Task: The records must be duplicated exactly, with every picture left out.

[Records from a collection]
------------------------------------------------------------
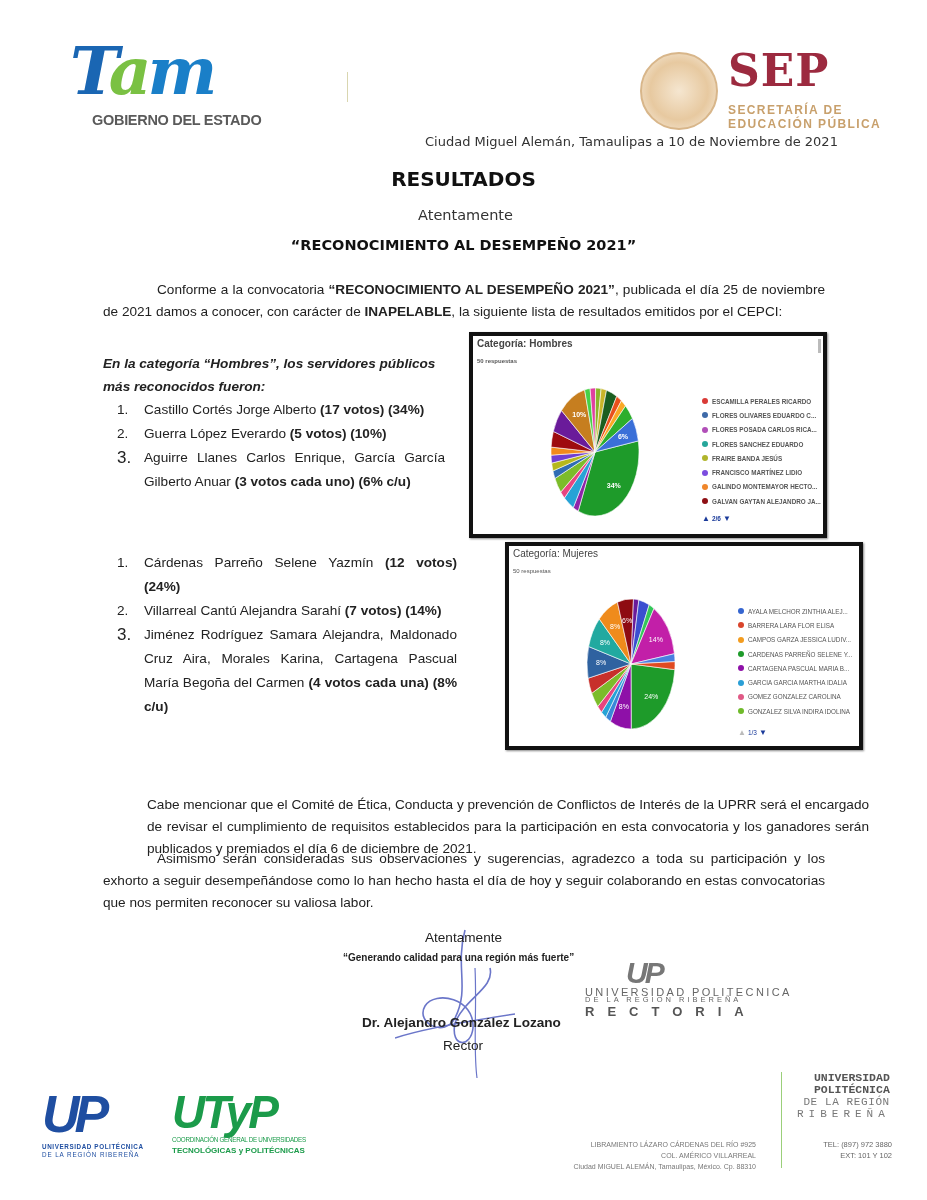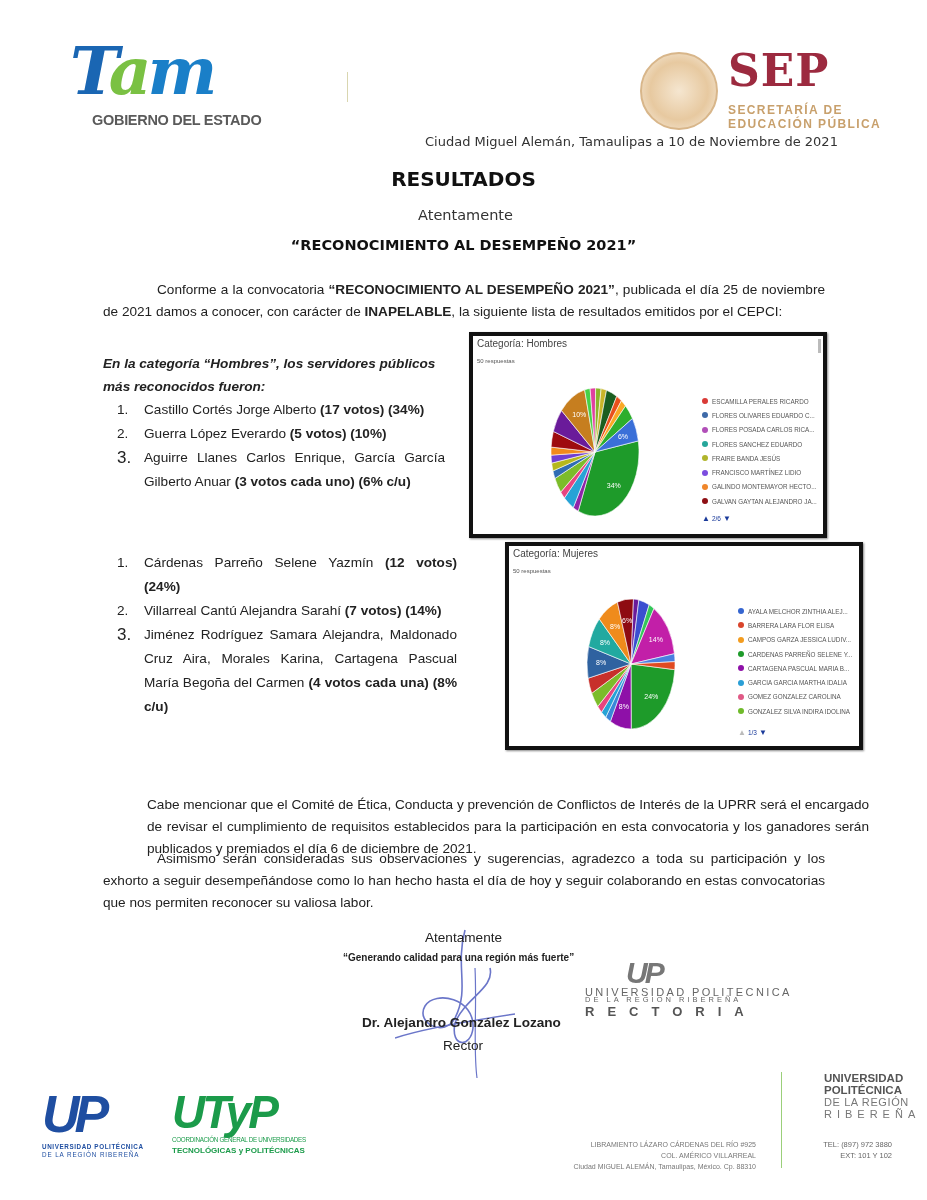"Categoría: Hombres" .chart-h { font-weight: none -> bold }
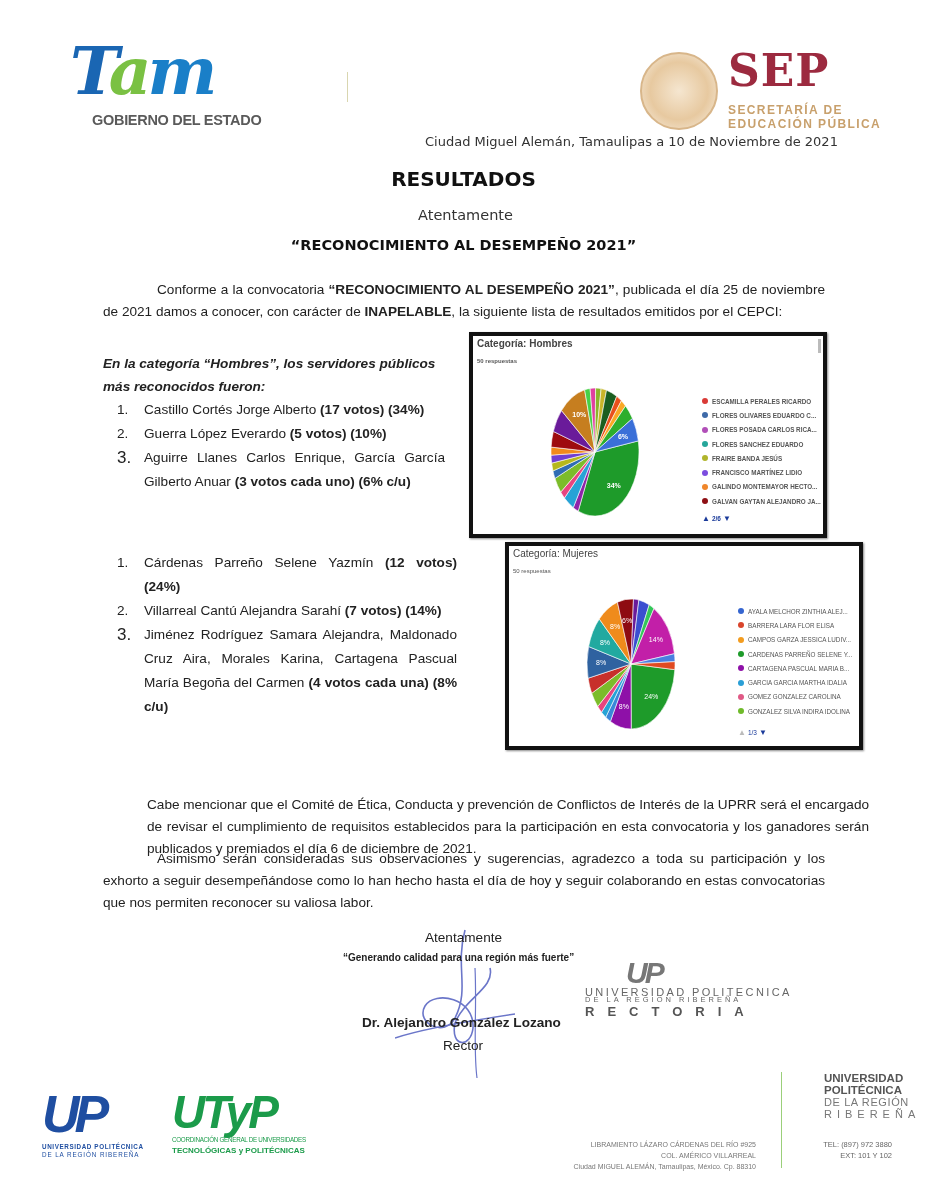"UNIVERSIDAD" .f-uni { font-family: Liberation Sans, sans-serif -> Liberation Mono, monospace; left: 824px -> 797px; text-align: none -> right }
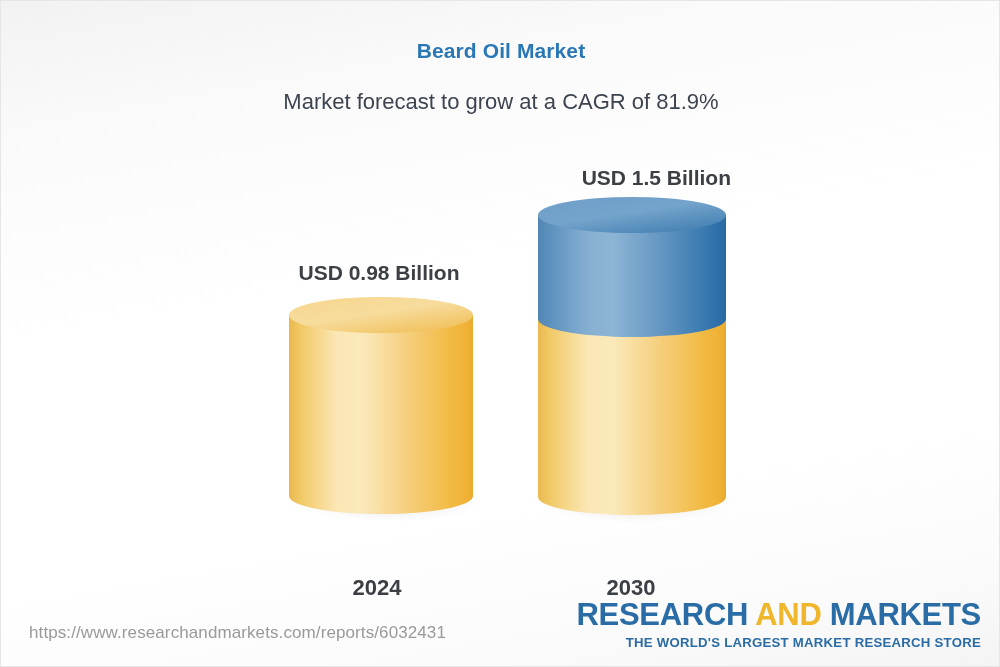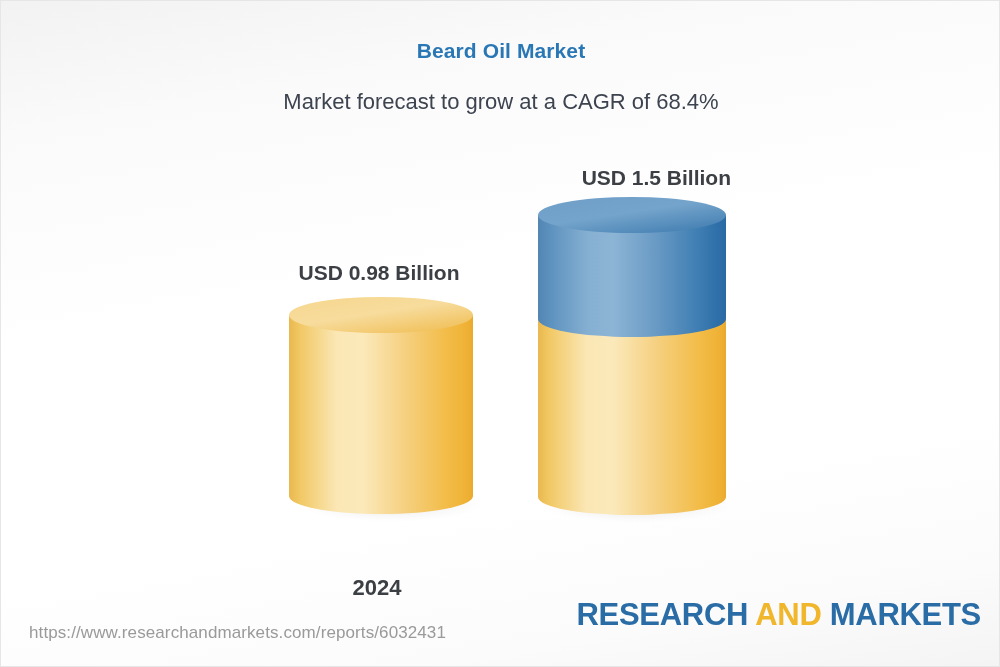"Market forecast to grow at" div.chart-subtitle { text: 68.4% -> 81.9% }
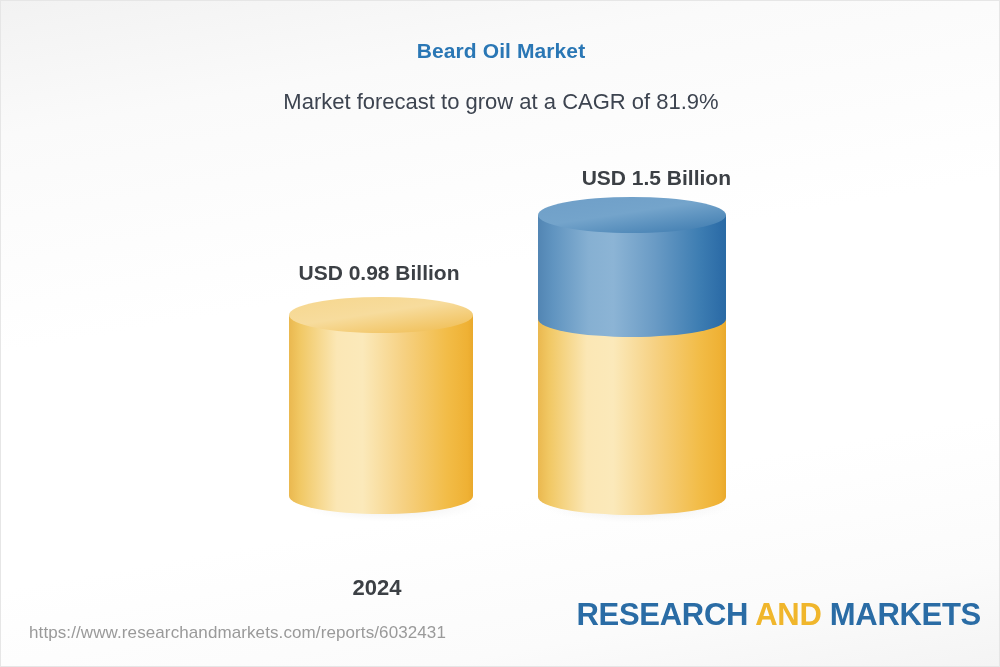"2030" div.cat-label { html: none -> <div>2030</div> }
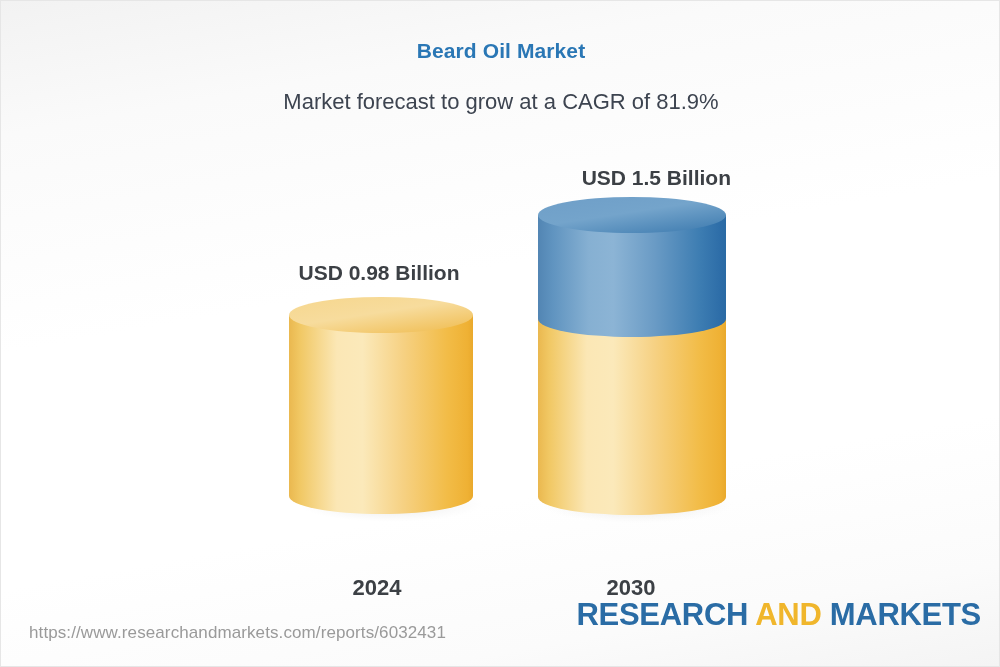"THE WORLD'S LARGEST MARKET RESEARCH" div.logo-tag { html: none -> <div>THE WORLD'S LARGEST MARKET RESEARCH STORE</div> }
------------------------------------------------------------
Answer to the exercise:
"Categoría: Hombres" .chart-h { font-weight: none -> bold }
"UNIVERSIDAD" .f-uni { font-family: Liberation Sans, sans-serif -> Liberation Mono, monospace; left: 824px -> 797px; text-align: none -> right }
"Market forecast to grow at" div.chart-subtitle { text: 68.4% -> 81.9% }
"2030" div.cat-label { html: none -> <div>2030</div> }
"THE WORLD'S LARGEST MARKET RESEARCH" div.logo-tag { html: none -> <div>THE WORLD'S LARGEST MARKET RESEARCH STORE</div> }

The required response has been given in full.